* [The task] Leave the pictures out. Return all other data exactly.

* [Data supplied]

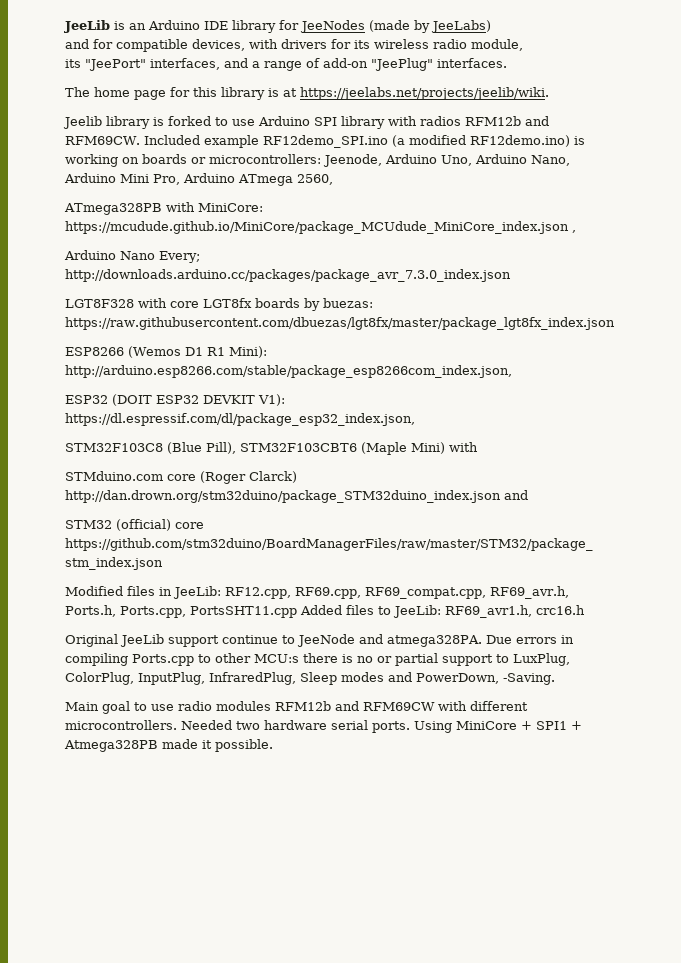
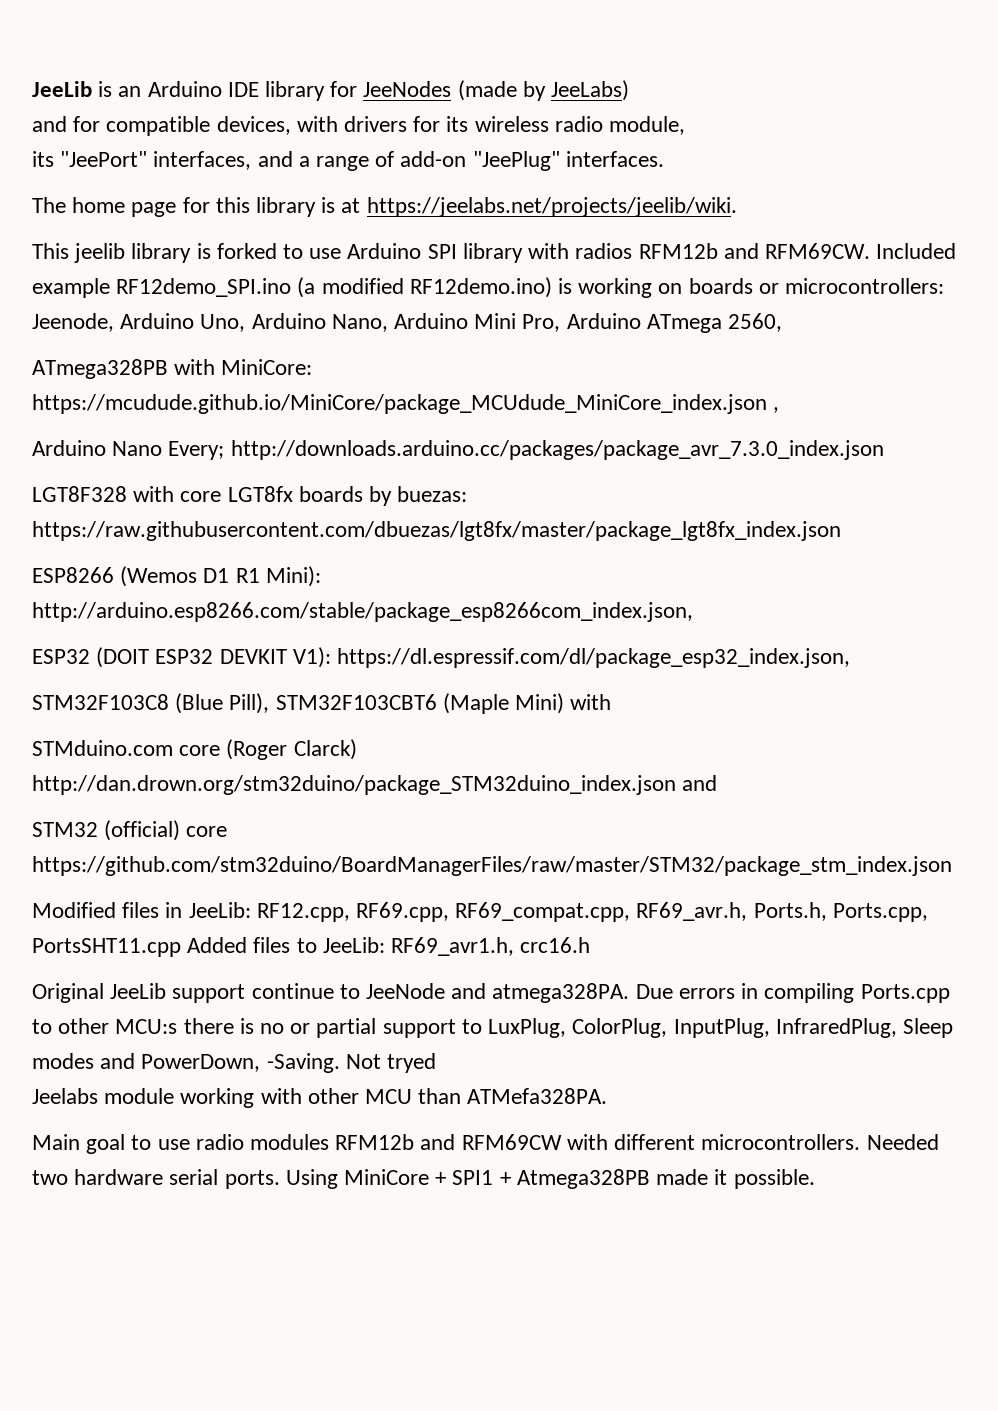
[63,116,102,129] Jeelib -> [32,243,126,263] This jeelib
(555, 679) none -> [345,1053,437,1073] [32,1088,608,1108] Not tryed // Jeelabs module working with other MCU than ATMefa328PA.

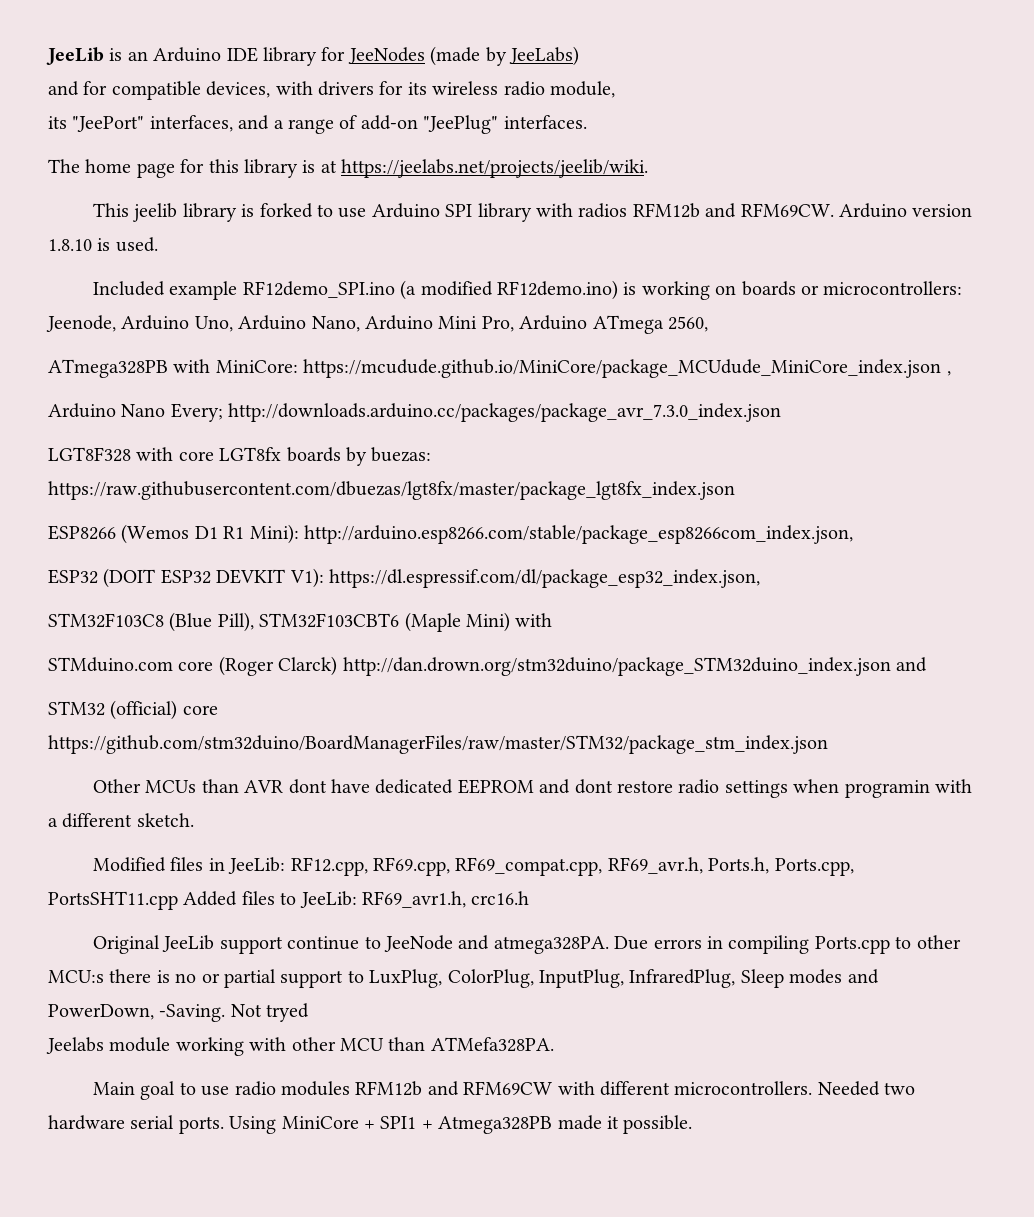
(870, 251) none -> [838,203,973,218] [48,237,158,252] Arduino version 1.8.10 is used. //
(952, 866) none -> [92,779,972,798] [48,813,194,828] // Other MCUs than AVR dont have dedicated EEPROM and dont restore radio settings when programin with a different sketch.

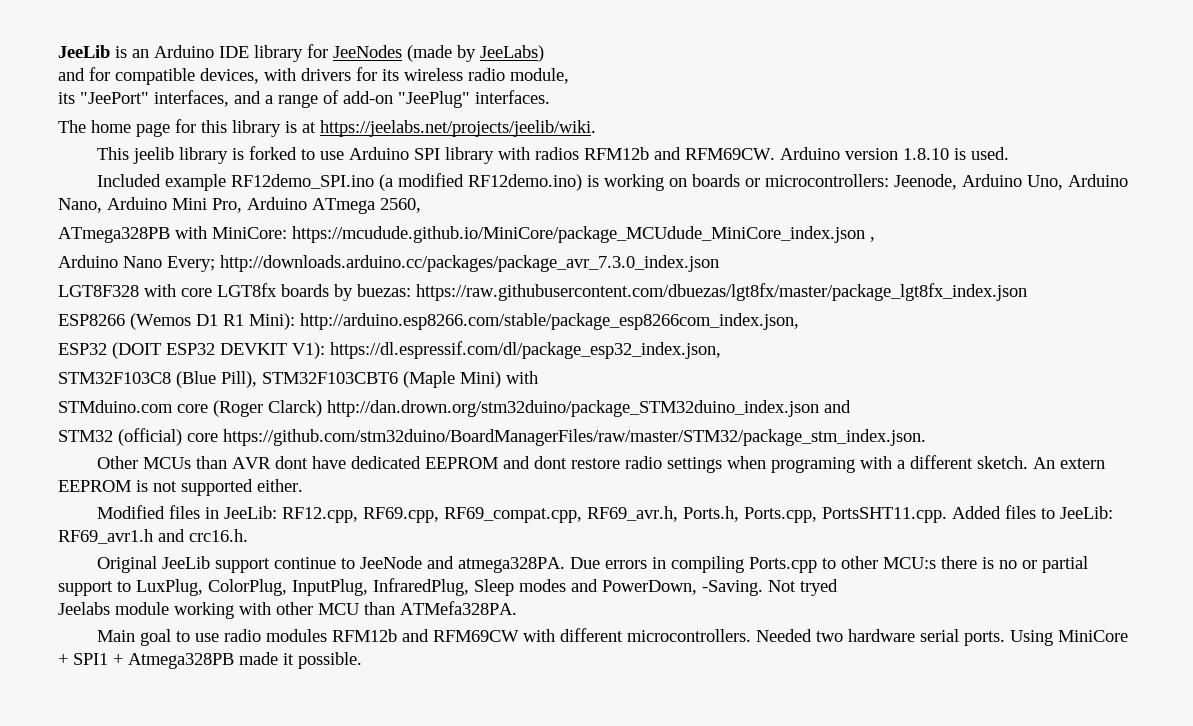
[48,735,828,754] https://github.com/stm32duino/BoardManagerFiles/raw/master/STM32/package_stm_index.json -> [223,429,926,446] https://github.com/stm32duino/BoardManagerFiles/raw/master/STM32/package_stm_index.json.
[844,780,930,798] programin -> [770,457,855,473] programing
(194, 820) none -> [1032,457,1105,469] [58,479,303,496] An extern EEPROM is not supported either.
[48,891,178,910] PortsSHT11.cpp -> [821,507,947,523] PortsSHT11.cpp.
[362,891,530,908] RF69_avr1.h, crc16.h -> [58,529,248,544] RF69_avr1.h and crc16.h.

* [Task response]
[63,116,102,129] Jeelib -> [32,243,126,263] This jeelib
(555, 679) none -> [345,1053,437,1073] [32,1088,608,1108] Not tryed // Jeelabs module working with other MCU than ATMefa328PA.

(870, 251) none -> [838,203,973,218] [48,237,158,252] Arduino version 1.8.10 is used. //
(952, 866) none -> [92,779,972,798] [48,813,194,828] // Other MCUs than AVR dont have dedicated EEPROM and dont restore radio settings when programin with a different sketch.

[48,735,828,754] https://github.com/stm32duino/BoardManagerFiles/raw/master/STM32/package_stm_index.json -> [223,429,926,446] https://github.com/stm32duino/BoardManagerFiles/raw/master/STM32/package_stm_index.json.
[844,780,930,798] programin -> [770,457,855,473] programing
(194, 820) none -> [1032,457,1105,469] [58,479,303,496] An extern EEPROM is not supported either.
[48,891,178,910] PortsSHT11.cpp -> [821,507,947,523] PortsSHT11.cpp.
[362,891,530,908] RF69_avr1.h, crc16.h -> [58,529,248,544] RF69_avr1.h and crc16.h.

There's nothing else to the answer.